- [Work required]: Give back only the lines in the records below from the one with "we can just type git push" to the one with "- dnstap can", both inclusive, word for word.
-- Source data follows --
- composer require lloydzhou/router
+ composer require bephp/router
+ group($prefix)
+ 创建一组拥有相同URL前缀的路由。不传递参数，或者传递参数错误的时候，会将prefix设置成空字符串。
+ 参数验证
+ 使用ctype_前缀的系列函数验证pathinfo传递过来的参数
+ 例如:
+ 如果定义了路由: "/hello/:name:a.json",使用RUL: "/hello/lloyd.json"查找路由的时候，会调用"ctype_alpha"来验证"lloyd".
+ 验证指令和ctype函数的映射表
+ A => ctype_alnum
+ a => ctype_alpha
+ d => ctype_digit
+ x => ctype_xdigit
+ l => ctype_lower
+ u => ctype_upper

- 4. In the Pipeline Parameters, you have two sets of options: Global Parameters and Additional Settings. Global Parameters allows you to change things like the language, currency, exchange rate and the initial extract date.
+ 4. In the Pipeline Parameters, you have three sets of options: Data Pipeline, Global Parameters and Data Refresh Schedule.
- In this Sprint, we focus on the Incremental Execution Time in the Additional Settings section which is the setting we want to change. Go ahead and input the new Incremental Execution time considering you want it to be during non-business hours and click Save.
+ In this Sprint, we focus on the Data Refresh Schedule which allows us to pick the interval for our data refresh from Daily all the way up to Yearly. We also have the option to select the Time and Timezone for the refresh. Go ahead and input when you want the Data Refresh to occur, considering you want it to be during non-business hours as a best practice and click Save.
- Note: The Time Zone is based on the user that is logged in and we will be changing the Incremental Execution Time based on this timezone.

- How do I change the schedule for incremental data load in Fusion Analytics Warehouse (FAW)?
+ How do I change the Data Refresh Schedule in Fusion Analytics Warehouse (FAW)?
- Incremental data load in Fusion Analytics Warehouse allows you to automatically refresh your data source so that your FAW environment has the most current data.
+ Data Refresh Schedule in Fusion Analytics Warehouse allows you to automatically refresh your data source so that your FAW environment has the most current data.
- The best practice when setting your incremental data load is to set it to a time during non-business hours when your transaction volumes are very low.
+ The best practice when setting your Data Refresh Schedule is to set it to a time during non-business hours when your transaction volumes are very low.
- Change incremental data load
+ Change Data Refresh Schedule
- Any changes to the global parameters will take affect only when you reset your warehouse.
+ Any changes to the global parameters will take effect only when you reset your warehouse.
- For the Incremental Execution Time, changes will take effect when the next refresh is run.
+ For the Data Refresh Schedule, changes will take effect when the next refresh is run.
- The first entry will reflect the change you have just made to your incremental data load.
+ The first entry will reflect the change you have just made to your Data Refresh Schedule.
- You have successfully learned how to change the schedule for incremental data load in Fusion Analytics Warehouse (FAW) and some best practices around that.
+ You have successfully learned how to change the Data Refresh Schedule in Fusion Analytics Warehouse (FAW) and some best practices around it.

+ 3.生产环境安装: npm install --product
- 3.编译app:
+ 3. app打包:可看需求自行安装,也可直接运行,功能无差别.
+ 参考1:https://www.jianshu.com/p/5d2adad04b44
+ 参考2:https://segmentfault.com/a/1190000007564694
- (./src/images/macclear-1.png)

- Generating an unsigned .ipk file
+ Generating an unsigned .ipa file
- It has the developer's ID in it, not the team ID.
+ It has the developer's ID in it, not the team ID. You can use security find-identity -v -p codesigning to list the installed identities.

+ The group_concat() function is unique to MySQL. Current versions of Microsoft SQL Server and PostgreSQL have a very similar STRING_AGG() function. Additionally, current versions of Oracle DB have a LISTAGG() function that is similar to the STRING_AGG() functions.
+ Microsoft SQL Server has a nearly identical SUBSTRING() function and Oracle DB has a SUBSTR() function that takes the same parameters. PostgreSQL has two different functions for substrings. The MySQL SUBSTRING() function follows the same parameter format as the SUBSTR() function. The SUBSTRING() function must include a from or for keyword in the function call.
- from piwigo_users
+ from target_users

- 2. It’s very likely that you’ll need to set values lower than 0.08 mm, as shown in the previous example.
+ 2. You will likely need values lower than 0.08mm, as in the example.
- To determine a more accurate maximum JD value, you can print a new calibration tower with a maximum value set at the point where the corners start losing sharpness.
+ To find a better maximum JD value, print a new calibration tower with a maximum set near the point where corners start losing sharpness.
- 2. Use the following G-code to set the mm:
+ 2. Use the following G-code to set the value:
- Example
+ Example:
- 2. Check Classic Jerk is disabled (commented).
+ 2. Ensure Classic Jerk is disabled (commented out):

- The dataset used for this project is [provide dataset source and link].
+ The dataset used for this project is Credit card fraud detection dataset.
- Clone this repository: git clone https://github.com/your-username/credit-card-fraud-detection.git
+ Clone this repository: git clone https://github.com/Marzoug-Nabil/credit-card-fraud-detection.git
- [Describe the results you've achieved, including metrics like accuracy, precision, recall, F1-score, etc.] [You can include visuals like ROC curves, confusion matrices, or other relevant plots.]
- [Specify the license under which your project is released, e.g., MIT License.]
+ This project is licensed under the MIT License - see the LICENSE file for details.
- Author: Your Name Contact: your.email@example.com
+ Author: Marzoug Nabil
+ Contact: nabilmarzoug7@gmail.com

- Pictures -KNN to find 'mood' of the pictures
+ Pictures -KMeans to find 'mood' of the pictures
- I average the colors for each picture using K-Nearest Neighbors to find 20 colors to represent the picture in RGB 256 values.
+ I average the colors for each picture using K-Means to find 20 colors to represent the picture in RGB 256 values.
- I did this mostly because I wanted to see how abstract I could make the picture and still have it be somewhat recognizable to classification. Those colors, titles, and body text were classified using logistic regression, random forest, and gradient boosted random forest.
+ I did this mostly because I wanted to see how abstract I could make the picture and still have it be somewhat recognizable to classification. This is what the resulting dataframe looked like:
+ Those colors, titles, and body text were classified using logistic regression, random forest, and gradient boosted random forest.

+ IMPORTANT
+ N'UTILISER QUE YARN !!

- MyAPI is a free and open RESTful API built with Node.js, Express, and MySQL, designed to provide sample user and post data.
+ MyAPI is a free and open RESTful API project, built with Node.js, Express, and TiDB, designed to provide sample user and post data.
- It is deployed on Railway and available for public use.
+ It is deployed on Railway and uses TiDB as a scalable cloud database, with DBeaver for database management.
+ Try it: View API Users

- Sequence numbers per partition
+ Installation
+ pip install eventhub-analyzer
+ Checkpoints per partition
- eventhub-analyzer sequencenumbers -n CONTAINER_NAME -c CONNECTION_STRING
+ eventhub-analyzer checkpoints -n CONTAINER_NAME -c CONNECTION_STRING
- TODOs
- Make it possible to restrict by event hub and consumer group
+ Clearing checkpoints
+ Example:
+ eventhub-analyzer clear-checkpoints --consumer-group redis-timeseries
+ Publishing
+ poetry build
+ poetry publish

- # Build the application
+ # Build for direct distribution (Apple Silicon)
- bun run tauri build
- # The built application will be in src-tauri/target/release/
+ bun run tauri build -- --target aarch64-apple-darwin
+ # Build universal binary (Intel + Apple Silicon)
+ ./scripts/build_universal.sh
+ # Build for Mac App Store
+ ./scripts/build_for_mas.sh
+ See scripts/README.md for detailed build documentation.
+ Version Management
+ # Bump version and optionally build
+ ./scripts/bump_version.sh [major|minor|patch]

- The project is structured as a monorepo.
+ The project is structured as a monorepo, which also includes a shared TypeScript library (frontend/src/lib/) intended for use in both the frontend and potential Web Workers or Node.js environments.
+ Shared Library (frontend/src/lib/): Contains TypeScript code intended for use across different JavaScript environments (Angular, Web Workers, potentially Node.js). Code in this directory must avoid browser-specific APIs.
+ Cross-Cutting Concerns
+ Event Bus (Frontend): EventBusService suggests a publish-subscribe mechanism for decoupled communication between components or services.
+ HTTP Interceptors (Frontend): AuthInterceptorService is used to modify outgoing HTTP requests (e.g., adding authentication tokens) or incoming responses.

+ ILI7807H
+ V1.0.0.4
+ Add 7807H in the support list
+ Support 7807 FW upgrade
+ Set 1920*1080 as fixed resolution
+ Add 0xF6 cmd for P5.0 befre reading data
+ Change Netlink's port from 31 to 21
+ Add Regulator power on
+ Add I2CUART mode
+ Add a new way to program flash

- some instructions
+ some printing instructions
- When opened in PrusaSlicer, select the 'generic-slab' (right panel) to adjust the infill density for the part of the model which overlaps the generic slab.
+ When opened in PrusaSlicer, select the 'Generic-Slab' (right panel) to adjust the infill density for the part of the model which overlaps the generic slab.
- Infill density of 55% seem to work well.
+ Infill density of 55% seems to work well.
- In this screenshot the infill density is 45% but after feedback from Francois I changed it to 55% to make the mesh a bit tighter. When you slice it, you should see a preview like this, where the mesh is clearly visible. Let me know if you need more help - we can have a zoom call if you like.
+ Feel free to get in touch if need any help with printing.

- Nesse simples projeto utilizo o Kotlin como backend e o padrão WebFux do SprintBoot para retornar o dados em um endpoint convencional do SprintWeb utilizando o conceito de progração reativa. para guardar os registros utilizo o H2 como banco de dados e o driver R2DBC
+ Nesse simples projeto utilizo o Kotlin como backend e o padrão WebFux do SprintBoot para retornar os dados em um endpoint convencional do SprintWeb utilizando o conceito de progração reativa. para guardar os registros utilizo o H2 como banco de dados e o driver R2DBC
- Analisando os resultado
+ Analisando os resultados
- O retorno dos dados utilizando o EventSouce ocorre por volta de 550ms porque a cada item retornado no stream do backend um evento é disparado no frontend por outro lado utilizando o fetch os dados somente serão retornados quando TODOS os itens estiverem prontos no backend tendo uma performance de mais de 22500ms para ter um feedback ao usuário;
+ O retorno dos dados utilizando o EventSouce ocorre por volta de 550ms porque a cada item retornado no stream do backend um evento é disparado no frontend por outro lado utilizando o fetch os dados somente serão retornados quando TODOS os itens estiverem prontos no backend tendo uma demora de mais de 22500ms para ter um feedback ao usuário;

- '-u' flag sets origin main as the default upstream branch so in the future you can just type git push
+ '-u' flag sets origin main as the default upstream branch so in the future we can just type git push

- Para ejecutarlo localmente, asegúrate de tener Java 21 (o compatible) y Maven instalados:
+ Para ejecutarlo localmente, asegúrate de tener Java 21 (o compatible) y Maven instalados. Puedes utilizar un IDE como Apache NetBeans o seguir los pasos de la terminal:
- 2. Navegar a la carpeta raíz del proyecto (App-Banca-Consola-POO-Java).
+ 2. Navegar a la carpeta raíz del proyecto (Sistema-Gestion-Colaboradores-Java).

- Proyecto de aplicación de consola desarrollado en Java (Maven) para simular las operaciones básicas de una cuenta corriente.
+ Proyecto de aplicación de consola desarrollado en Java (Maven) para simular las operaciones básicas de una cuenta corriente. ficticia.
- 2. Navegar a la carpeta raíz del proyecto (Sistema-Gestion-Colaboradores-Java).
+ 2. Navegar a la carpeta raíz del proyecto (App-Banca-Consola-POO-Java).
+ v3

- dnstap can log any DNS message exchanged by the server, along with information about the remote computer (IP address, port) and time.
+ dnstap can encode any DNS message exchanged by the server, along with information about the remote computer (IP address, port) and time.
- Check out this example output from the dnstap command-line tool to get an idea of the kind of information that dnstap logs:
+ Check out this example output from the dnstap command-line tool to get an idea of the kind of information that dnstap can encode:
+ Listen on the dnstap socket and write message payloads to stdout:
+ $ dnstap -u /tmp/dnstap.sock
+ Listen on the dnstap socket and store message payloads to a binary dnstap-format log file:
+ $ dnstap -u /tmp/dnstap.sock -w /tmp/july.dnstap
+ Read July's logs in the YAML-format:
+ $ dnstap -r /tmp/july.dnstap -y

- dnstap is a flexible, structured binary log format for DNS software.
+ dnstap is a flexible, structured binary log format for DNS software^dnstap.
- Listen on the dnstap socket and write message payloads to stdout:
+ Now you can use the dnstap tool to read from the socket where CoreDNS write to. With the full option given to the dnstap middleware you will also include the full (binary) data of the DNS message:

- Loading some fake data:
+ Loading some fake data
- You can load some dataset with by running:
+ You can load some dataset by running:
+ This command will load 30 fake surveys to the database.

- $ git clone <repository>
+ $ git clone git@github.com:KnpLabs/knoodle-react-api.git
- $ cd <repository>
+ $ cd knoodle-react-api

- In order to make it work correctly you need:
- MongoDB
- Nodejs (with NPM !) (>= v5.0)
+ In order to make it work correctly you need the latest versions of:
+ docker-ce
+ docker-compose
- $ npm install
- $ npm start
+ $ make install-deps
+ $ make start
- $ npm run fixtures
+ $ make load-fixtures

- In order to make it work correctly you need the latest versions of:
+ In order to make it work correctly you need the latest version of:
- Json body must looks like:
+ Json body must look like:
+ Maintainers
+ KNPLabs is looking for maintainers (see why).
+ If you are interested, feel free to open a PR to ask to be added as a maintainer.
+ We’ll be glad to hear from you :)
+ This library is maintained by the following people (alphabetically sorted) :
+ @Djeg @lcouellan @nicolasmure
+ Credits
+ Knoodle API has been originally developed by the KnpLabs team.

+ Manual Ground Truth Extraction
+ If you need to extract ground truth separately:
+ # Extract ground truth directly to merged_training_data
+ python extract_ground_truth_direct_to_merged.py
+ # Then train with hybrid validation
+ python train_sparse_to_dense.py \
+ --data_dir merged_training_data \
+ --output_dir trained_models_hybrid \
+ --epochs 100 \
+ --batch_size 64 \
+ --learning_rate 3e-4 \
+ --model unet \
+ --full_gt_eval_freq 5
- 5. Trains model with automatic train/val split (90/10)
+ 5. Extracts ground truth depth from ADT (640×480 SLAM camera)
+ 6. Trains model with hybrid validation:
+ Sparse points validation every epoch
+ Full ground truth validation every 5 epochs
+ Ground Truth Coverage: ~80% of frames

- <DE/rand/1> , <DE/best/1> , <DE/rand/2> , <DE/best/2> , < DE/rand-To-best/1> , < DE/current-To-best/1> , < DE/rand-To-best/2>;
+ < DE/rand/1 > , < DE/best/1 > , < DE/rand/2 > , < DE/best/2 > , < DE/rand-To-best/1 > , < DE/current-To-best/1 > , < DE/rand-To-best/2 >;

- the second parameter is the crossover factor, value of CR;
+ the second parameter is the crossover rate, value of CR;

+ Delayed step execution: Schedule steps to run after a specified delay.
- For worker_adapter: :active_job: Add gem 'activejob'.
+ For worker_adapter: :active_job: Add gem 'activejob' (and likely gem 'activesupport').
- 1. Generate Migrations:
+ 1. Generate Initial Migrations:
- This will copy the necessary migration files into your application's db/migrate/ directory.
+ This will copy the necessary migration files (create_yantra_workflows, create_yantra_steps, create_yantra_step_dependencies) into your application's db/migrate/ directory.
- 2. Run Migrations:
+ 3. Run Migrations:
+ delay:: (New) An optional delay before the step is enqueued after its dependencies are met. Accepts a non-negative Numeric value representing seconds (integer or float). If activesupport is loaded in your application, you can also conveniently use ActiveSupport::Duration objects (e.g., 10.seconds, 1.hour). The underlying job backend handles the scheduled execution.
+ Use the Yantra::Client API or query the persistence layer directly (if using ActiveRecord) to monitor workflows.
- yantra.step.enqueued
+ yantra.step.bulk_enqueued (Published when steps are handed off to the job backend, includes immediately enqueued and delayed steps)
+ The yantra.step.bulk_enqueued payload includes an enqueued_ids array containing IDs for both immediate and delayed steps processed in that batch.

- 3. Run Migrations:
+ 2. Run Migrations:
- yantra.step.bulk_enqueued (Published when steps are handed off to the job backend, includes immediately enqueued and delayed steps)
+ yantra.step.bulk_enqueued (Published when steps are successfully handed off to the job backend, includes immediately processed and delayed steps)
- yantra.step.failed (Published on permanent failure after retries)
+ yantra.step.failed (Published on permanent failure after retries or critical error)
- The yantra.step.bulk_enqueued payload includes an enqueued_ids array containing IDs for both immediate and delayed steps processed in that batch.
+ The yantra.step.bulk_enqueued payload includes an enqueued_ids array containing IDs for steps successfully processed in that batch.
-- Source data concluded --
- [Problem solution]:
+ '-u' flag sets origin main as the default upstream branch so in the future we can just type git push

- Para ejecutarlo localmente, asegúrate de tener Java 21 (o compatible) y Maven instalados:
+ Para ejecutarlo localmente, asegúrate de tener Java 21 (o compatible) y Maven instalados. Puedes utilizar un IDE como Apache NetBeans o seguir los pasos de la terminal:
- 2. Navegar a la carpeta raíz del proyecto (App-Banca-Consola-POO-Java).
+ 2. Navegar a la carpeta raíz del proyecto (Sistema-Gestion-Colaboradores-Java).

- Proyecto de aplicación de consola desarrollado en Java (Maven) para simular las operaciones básicas de una cuenta corriente.
+ Proyecto de aplicación de consola desarrollado en Java (Maven) para simular las operaciones básicas de una cuenta corriente. ficticia.
- 2. Navegar a la carpeta raíz del proyecto (Sistema-Gestion-Colaboradores-Java).
+ 2. Navegar a la carpeta raíz del proyecto (App-Banca-Consola-POO-Java).
+ v3

- dnstap can log any DNS message exchanged by the server, along with information about the remote computer (IP address, port) and time.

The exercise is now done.